Das umstrittene Gesetz soll es Arbeitgebern ermöglichen, von ihren Angestellten bis zu 400 Überstunden pro Jahr verlangen zu können, die über einen Zeitraum von drei Jahren zu bezahlen sind. Orbán bezeichnet es als Möglichkeit für Arbeitnehmer, ihre Gehälter aufzubessern, während gleichzeitig der Arbeitskräftebedarf der Automobilindustrie gestillt werde. Die Opposition spricht von einem "Recht auf Sklaverei".

Einfluss auf Justizsystem

Die Proteste richten sich auch gegen ein ebenfalls am Mittwoch vom Parlament verabschiedetes Gesetz für neue "Verwaltungsgerichte". Diese sollen von Justizminister László Trócsányi beaufsichtigt werden, einem engen Verbündeten des Regierungschefs. Kritiker warnen vor einem übermäßigen politischen Einfluss auf das Justizsystem.

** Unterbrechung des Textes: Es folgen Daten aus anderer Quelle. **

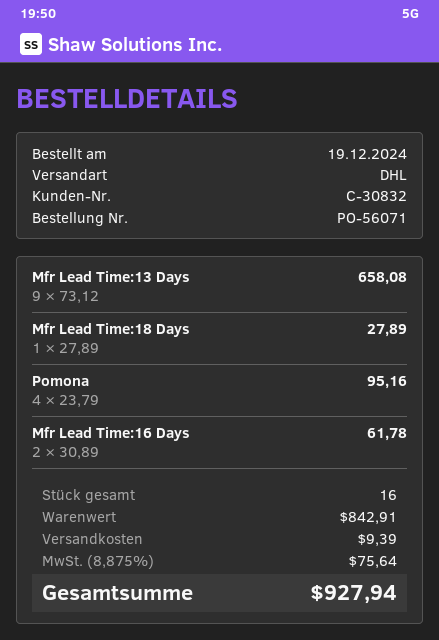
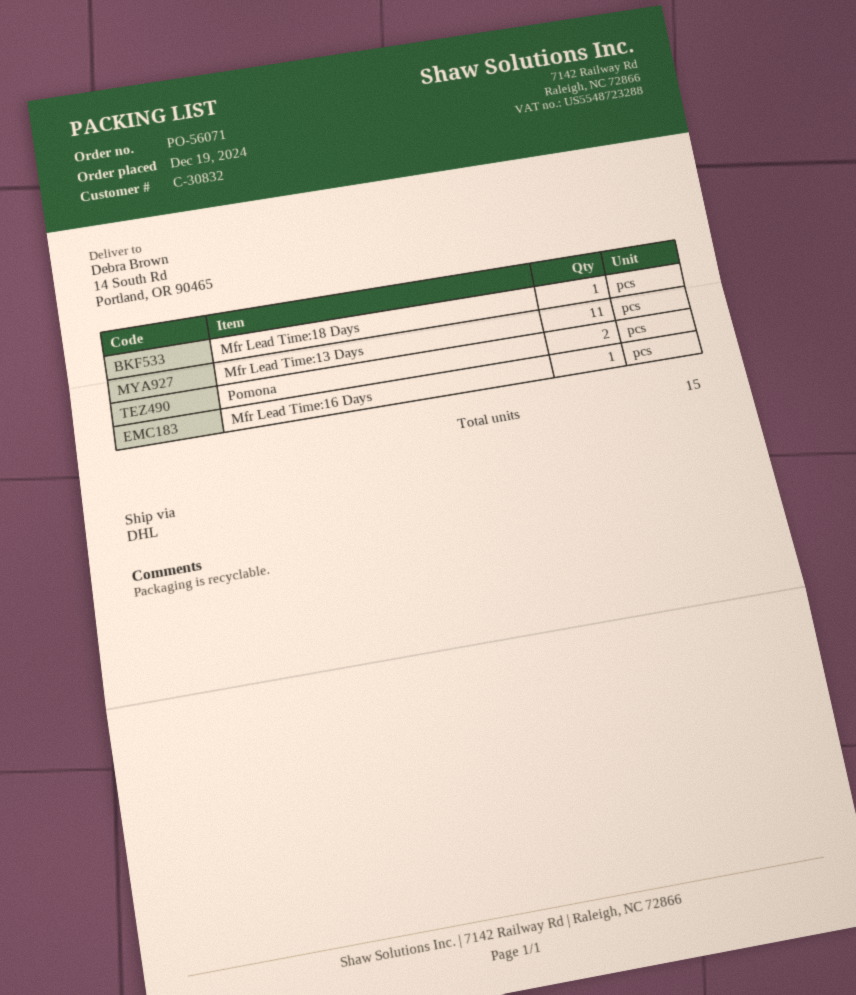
Mfr Lead Time:13 Days: 9 -> 11
Pomona: 4 -> 2
Mfr Lead Time:16 Days: 2 -> 1
total quantity: 16 -> 15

Die Demonstranten gingen bereits den dritten Abend in Folge auf die Straße und skandierten auch Parolen gegen Regierungschef Viktor Orbán wie "Orbán, verschwinde!". Es handelt sich um die heftigsten Proteste seit mehr als zehn Jahren. Nach Angaben der Polizei wurden mehr als 50 Menschen festgenommen und mindestens 14 Polizisten verletzt.

Die Proteste wurden informell über soziale Netzwerke organisiert. Aber auch Vertreter der linken und rechtsextremen Opposition riefen zur Teilnahme auf. Die beiden politischen Lager hatten sich am Mittwoch im Parlament zusammengeschlossen und versucht, gemeinsam ein neues Arbeitsgesetz der Regierung von Viktor Orbán zu verhindern.